So I had forgotten my cameras and was deterred from posting because of that. I feel rejuved in the ability to write but left quite daunt in my position at the residency. Lets back up a bit though...
I left you last with our orientation and introduction day. From there we were given the day or so to finalize a 10 minute artist presentation for the multiple areas within the center to view and learn a bit about us and our practice. This seems like a simple enough task, and I wasnt too concerned but I was overcome with stress because of it and the more I found out about the people I am participating with. They are all so well versed and dynamic in their education, I think I am one of the few that does not have a Masters. I know I am one of the youngest. SO I believe I put together a constructed presentation but do not believe it was my best showing, as nerves got the best of me and the inability to speak without people questioning if I had parkinsons definitely left me doubting my credibility.
After the presentation, I ended up travelling back to Calgary to be sure I got to the gallery openings. Fantastic shows going on in Calgary right now and completely amazing to travel back with Richelle and see everyone I did this weekend. A small reunion with an old friend who just arrived back in Calgary from Texas made the weekend exciting and unfortunately caused me to attach to the city in a way I never thought possible. I know now that in the future when I choose? to leave it will not be as easy as I once thought it might be.
In arriving back to Banff, I was able to bring much of my supplies from home so I can get started on my project! (I even rememebered my chargers for both cameras) So below you can find some images from the last week or so. I have organized the mechanics and slowly my brain is opening up once again to the world of motors, servos, positive, ground, and bread boards. Cant wait, I am starting with something called a geneva gear. I need to actually create the gear before I go anywhere. Oh, and I need to find mirror/mirrors/mirror like products. Any ideas?
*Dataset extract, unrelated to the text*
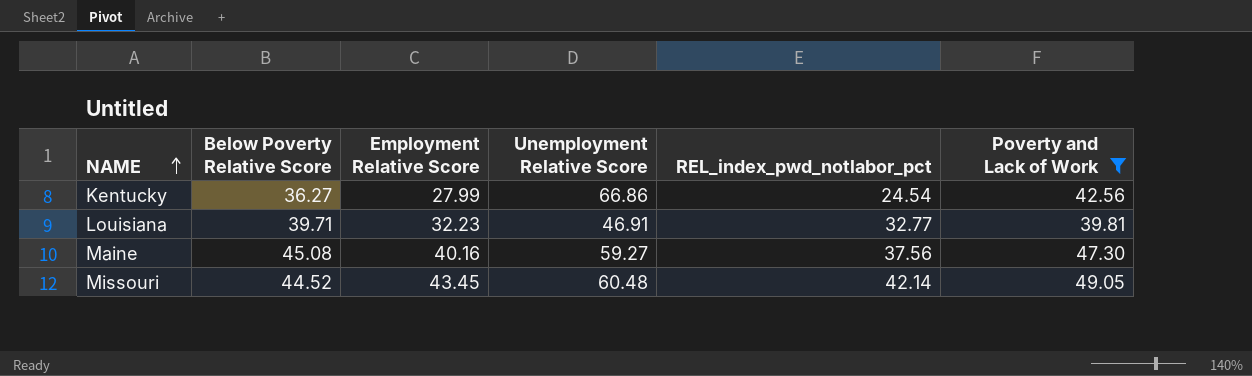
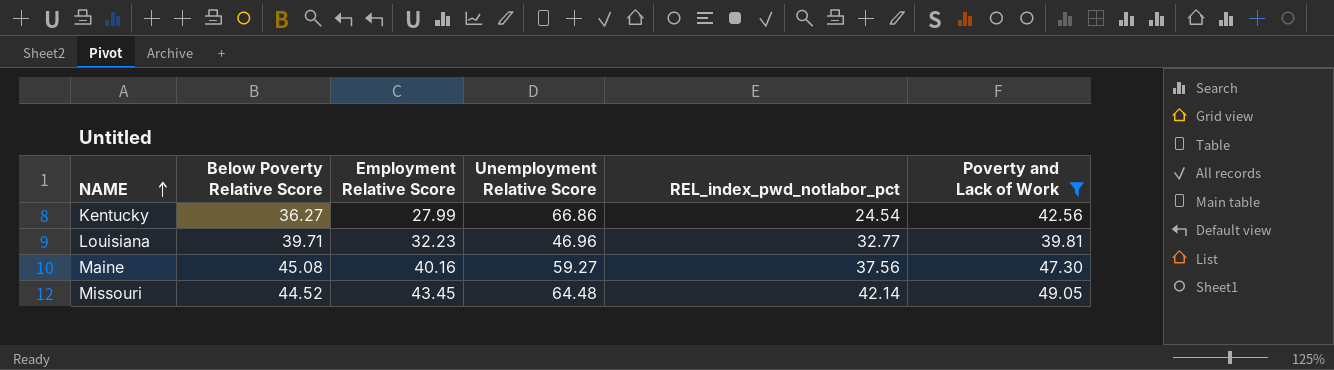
Louisiana | Unemployment Relative Score: 46.91 -> 46.96
Missouri | Unemployment Relative Score: 60.48 -> 64.48

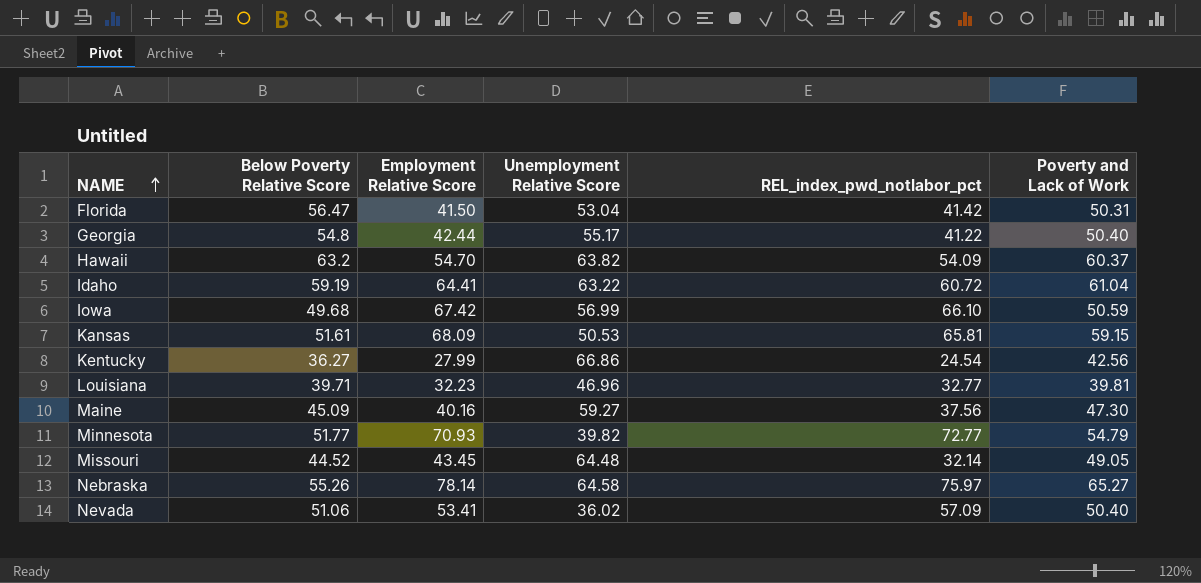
filter: Poverty and Lack of Work <= 49.05 -> none
Maine | Below Poverty Relative Score: 45.08 -> 45.09
Missouri | REL_index_pwd_notlabor_pct: 42.14 -> 32.14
Today was our first day of formal seminar with LUM. All I can say is I feel unworthy, and much more research and preparation will need to be done on my part to anticipate the questions and conversations for these discussions. I will have to really work on my memory skills which I feel is a battle I have been recently avoiding. Again, it will be a struggle keeping up with the fabulous minds surrounding me here. I question why I am an artist, but perhaps that is a good thing?
The Drive from Calgary
My room? I cant believe how nice they are. They make my bed for me everyday... I am spoiled rotten here
This was my drive back last night. Full moon, no wonder I am questioning everything right now.